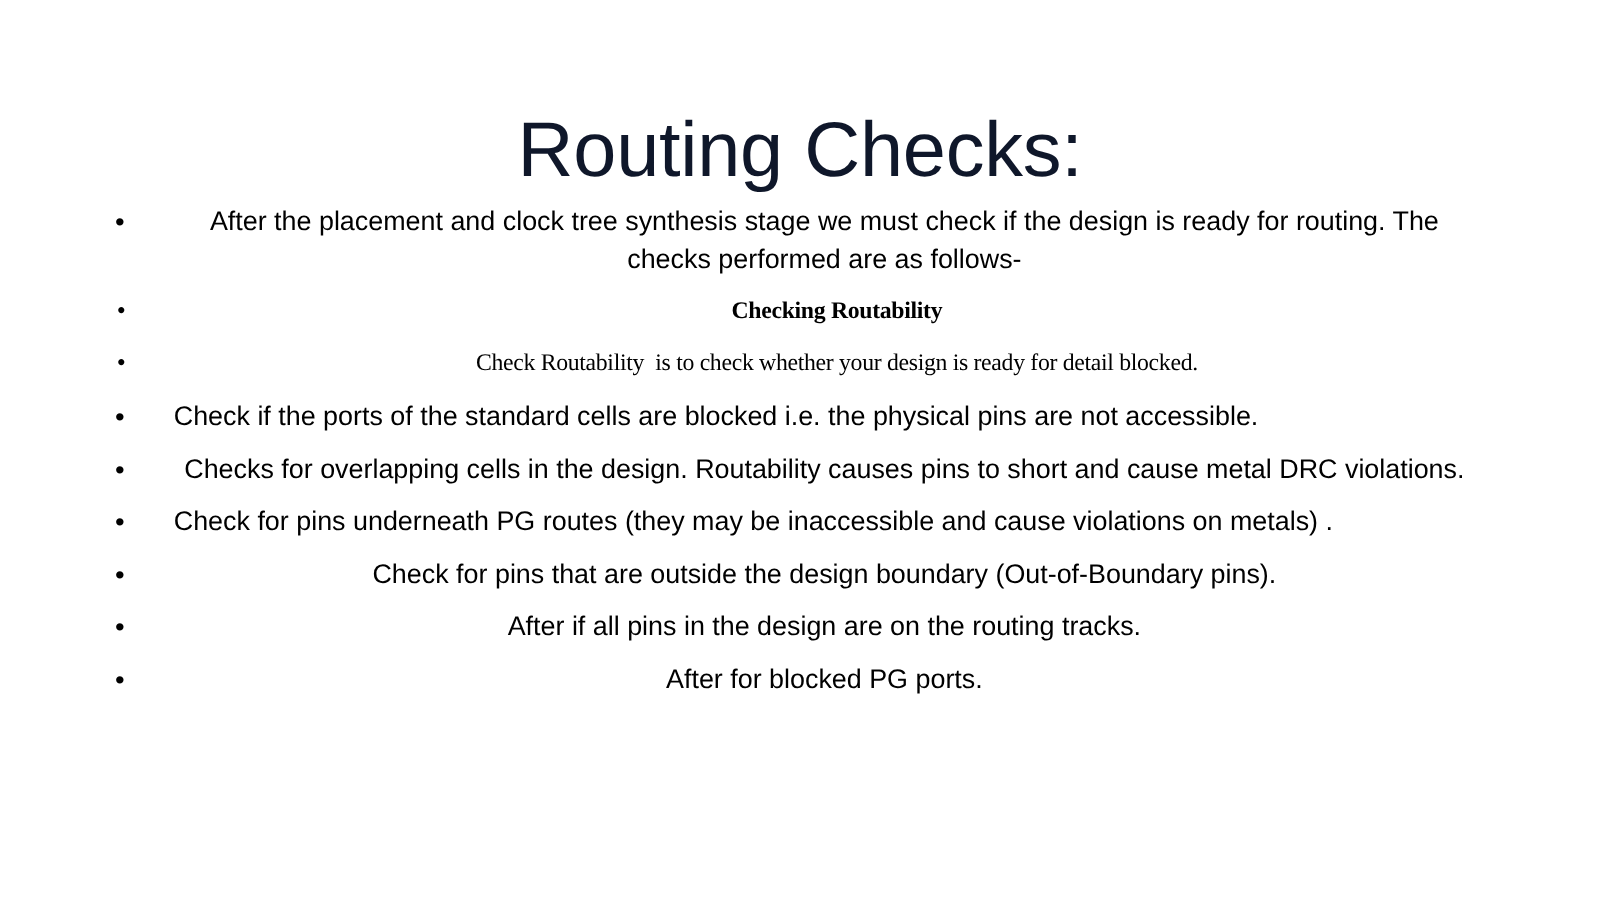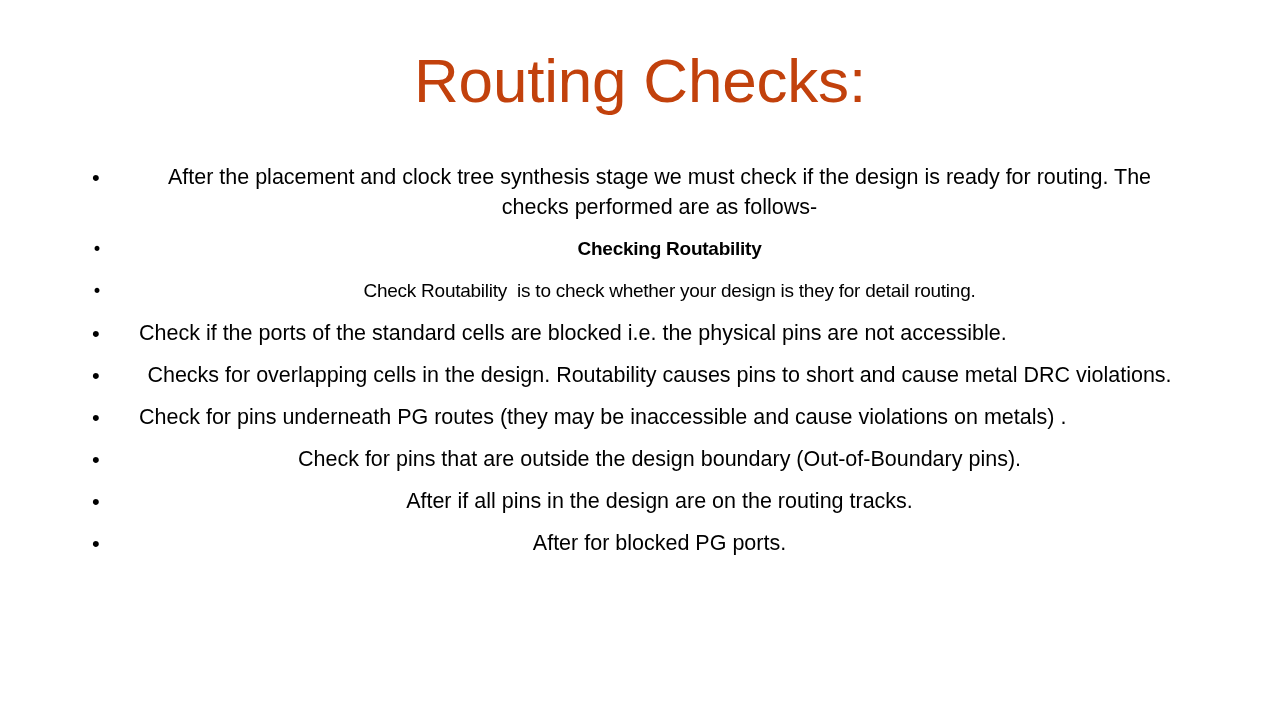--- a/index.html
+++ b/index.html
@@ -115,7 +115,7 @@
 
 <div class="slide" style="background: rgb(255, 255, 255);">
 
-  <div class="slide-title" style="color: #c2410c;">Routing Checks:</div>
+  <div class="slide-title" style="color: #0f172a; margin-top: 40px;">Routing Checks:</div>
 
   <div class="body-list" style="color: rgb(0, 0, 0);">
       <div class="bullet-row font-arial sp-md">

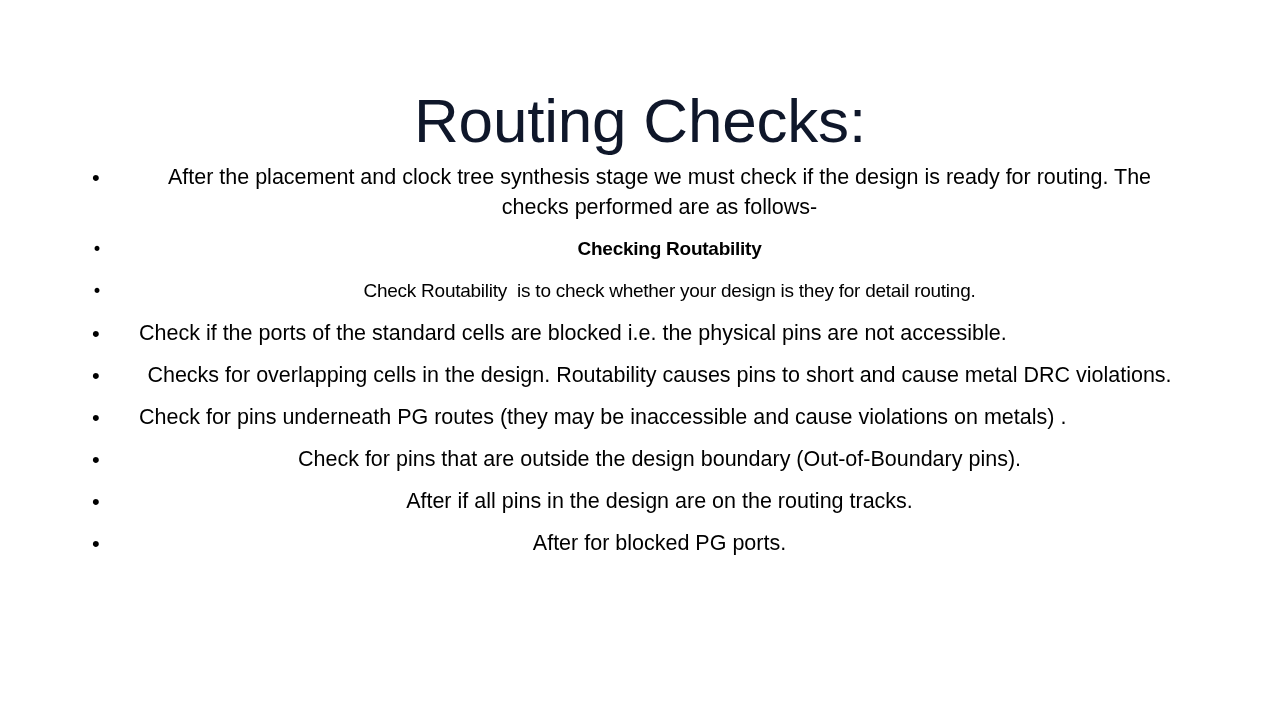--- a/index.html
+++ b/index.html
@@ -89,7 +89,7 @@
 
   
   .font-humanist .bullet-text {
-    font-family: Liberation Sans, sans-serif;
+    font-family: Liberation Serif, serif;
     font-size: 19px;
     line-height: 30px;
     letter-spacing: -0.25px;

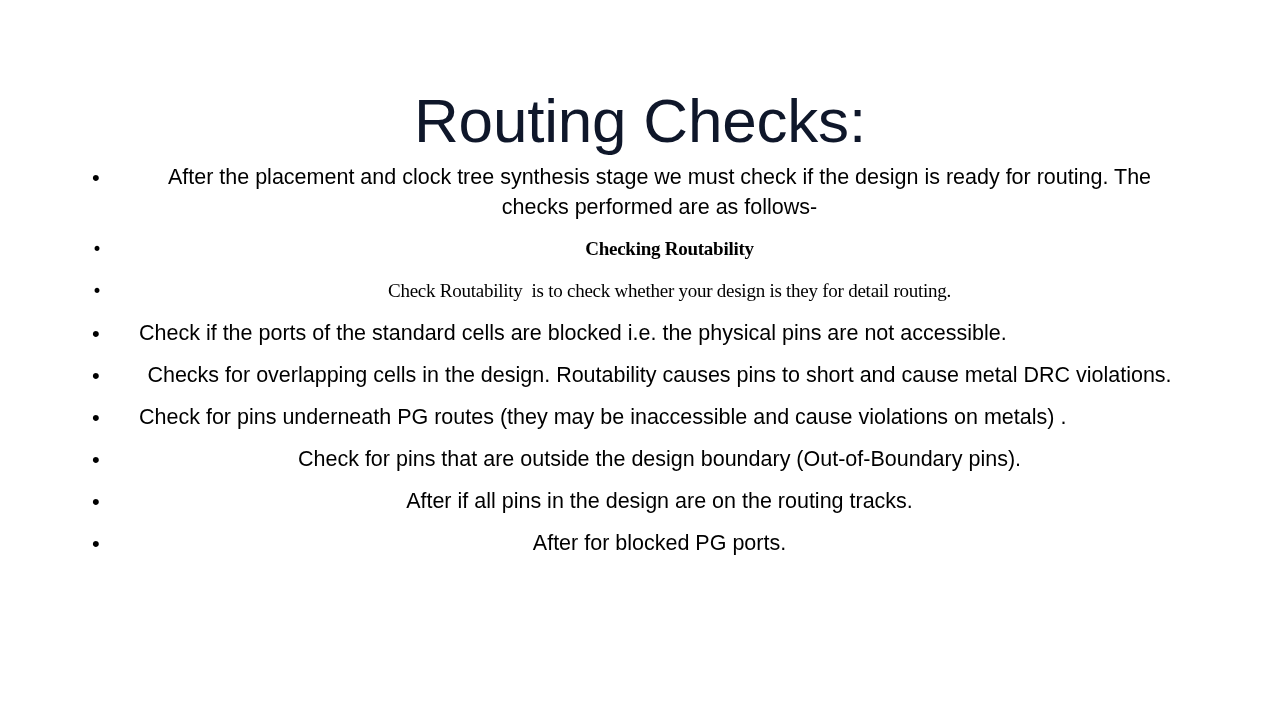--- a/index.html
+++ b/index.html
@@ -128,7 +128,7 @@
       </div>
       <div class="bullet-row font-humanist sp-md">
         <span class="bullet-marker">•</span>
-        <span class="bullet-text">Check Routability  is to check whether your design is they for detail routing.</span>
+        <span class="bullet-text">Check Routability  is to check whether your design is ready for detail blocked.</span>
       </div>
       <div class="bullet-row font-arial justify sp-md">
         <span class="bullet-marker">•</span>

━━━

_WHAT TO DO_: Could you output exactly the lines from the one containing "-128,7 +128,7 @@" to the end of the entries above, both included, and no others?

_FINISHED TASK_:
@@ -128,7 +128,7 @@
       </div>
       <div class="bullet-row font-humanist sp-md">
         <span class="bullet-marker">•</span>
-        <span class="bullet-text">Check Routability  is to check whether your design is they for detail routing.</span>
+        <span class="bullet-text">Check Routability  is to check whether your design is ready for detail blocked.</span>
       </div>
       <div class="bullet-row font-arial justify sp-md">
         <span class="bullet-marker">•</span>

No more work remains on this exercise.